Once I’d reached the Durham Trail again and a massive party/dump/fire pit, the trails become a bit confusing. I decided to stick with the RWA’s red blazes, leaving the Menunkatuck. The funny thing is, the two trails parallel each other, almost within sight. The Menunkatuck takes the ridgeline, and the Durham Trail takes the nondescript lowlands to the east.
This section of the Durham Trail was faint and I lost it a couple times in the thick laurel. I can only guess the reason is because almost everyone sticks to the Menunkatuck, since it goes to the same place – and is simply a better section.
And that “same place” is the western end of the Goat Lot Trail. Once I reached it, I began trudging east back towards my car, all the way across the property. There was some active logging going on here, making for some messy areas. I had one more trail to hike, once I’d crossed over back into Madison.
It’s called the Bushwhack Trail. Unlike the origin of most of the trails in this system, the Bushwhack Trail was blazed specifically as a hiking trail. And it is blazed very strangely; orange on one side of the trees, and white on the other.
The logging efforts have created havoc in this area, as the trail had all but disappeared at both ends of it. And in between? It was sometimes difficult to follow and there wasn’t anything too interesting along it. But it was still more interesting than simply sticking to the main trail (road).

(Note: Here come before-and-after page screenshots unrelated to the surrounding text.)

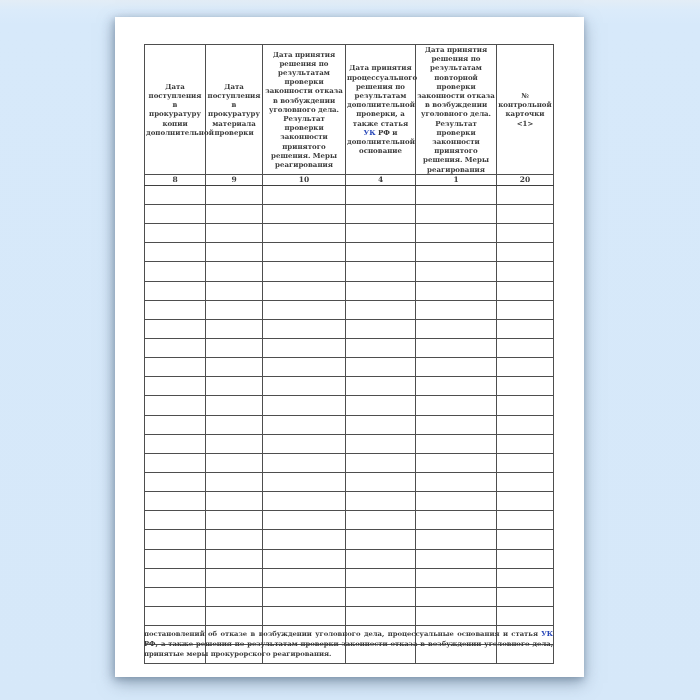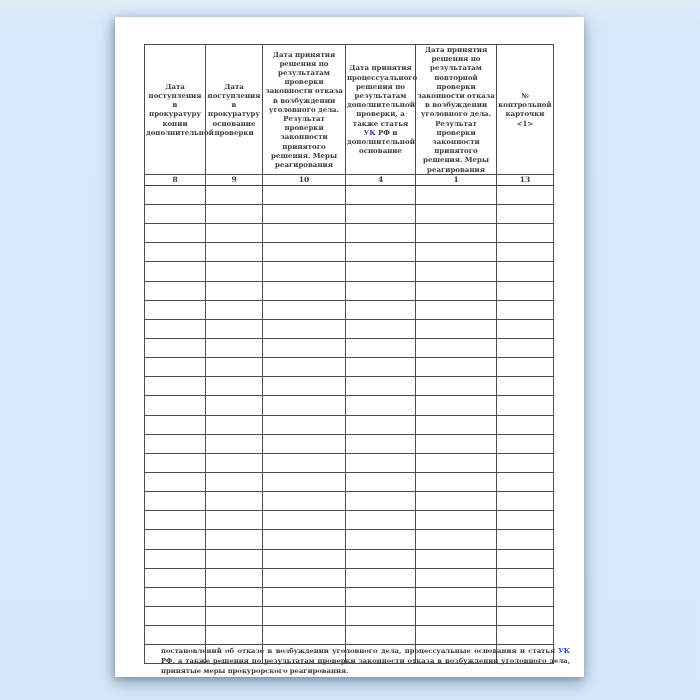"Дата поступления в прокуратуру основание" span { text: основание -> материала }
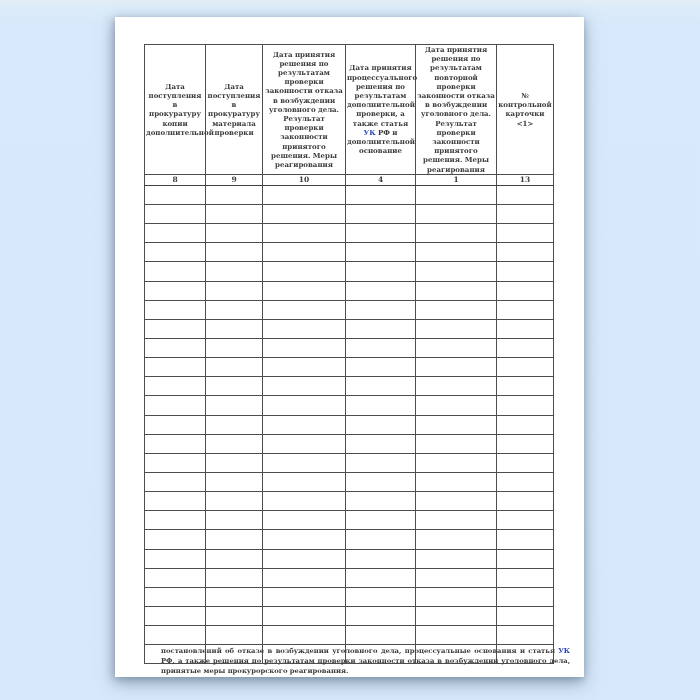"13" td { text: 13 -> 20 }
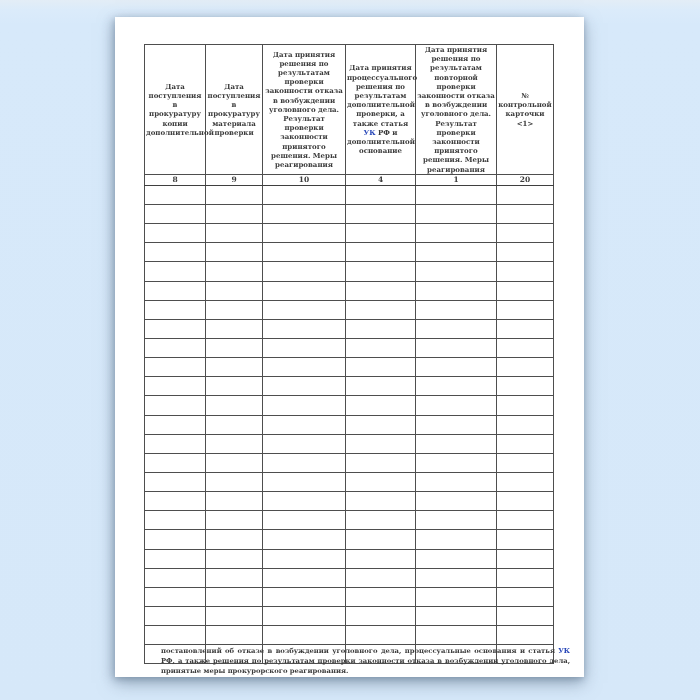"постановлений об отказе в возбуждении" .footnote { margin: 17px -> 0 }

I reached another woods road, trekked north back to the Goat Lot Road, and made my way back to my car. Two guys were gathering firewood (the RWA sells lots for such purposes) who had a splitter running with their backs facing me. When I walked past them, I scared the bejesus out of one guy who jumped about a foot. Fortunately, he laughed about it and gave me a friendly wave instead of blindly throwing an axe at me.
There were some old root cellars and other structures that were one or two-hundred years old throughout the property. But without any true hill tops or water features, Genesee isn’t the RWA property I’d send someone to hike to get a flavor of what RWA properties are all about.